The other two daily YAJNAS are PITRI and NRI. PITRI YAJNA is an offering
of oblations to ancestors, as a symbol of man's acknowledgment of
his debt to the past, essence of whose wisdom illumines humanity
today. NRI YAJNA is an offering of food to strangers or the poor,
symbol of the present responsibilities of man, his duties to
contemporaries.
In the early afternoon I fulfilled a neighborly NRI YAJNA by a
visit to Gandhi's ashram for little girls. Mr. Wright accompanied
me on the ten-minute drive. Tiny young flowerlike faces atop the
long-stemmed colorful SARIS! At the end of a brief talk in Hindi
{FN44-7} which I was giving outdoors, the skies unloosed a sudden
downpour. Laughing, Mr. Wright and I climbed aboard the car and
sped back to MAGANVADI amidst sheets of driving silver. Such tropical
intensity and splash!
Reentering the guest house I was struck anew by the stark simplicity
and evidences of self-sacrifice which are everywhere present.
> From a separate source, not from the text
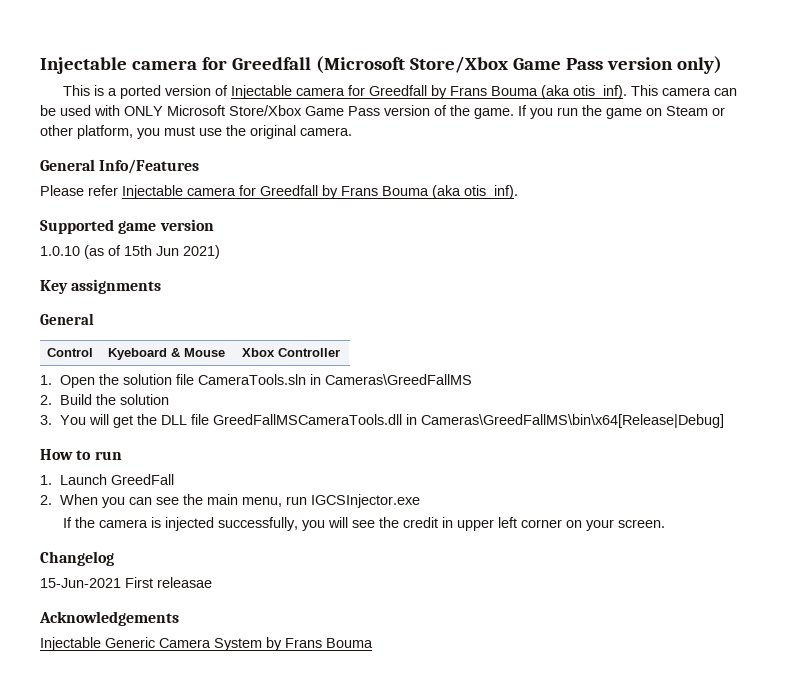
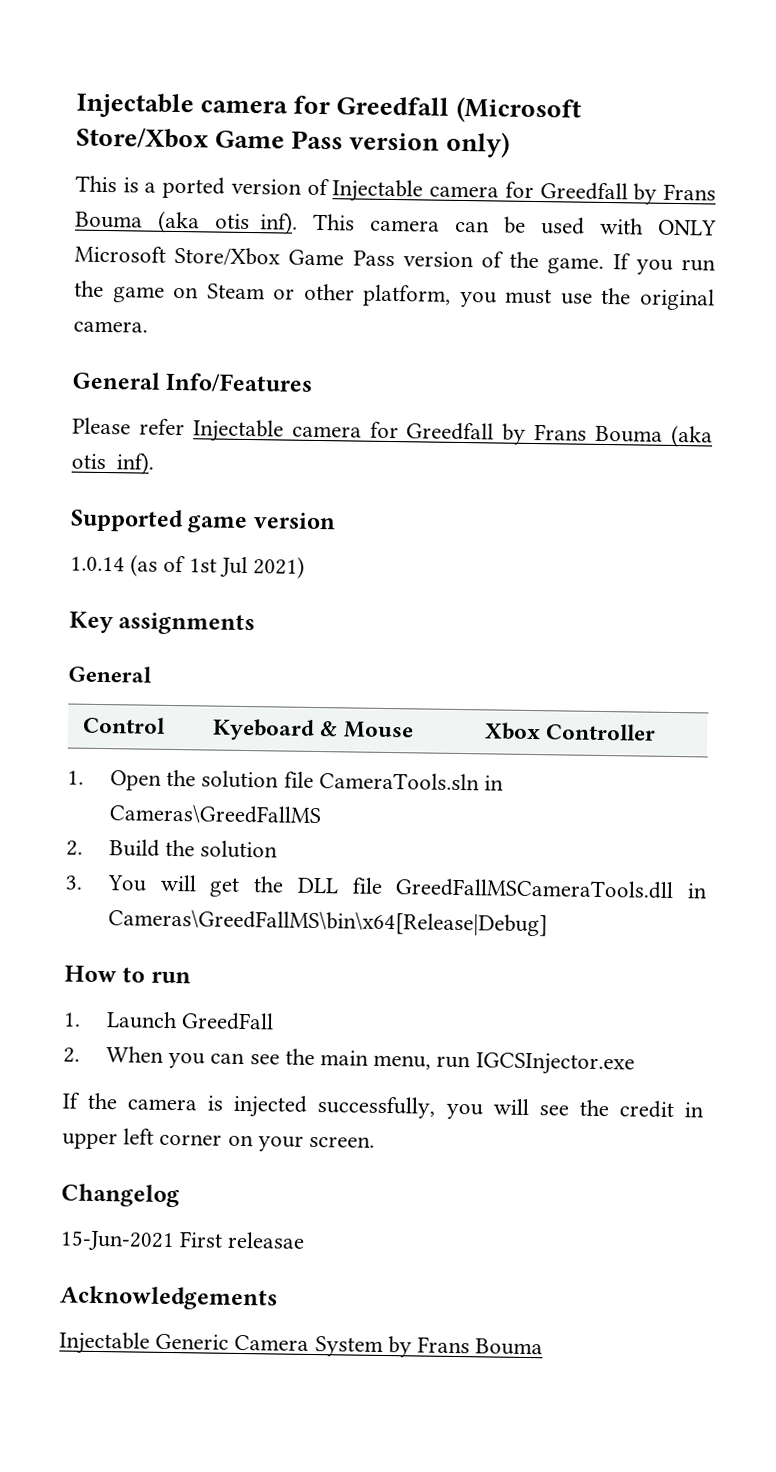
[40,246,80,256] 1.0.10 -> [70,556,125,572] 1.0.14
[124,245,179,256] 15th Jun -> [188,556,248,578] 1st Jul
The Gandhi vow of non-possession came early in his married life.
Renouncing an extensive legal practice which had been yielding him
an annual income of more than $20,000, the Mahatma dispersed all
his wealth to the poor.
Sri Yukteswar used to poke gentle fun at the commonly inadequate
conceptions of renunciation.
"A beggar cannot renounce wealth," Master would say. "If a man laments:
'My business has failed; my wife has left me; I will renounce all
and enter a monastery,' to what worldly sacrifice is he referring?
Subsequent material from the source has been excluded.